Work request:
Select, from the material below, each line with "BLACK" in it.

── Study material

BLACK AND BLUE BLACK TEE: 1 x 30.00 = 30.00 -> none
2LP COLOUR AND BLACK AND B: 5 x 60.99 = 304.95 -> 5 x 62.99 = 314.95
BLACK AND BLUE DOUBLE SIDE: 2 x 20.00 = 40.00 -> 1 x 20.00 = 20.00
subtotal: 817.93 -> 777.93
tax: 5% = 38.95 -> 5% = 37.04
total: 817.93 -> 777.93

────

Response box:
BLACK AND BLUE BLACK TEE: 1 x 30.00 = 30.00 -> none
2LP COLOUR AND BLACK AND B: 5 x 60.99 = 304.95 -> 5 x 62.99 = 314.95
BLACK AND BLUE DOUBLE SIDE: 2 x 20.00 = 40.00 -> 1 x 20.00 = 20.00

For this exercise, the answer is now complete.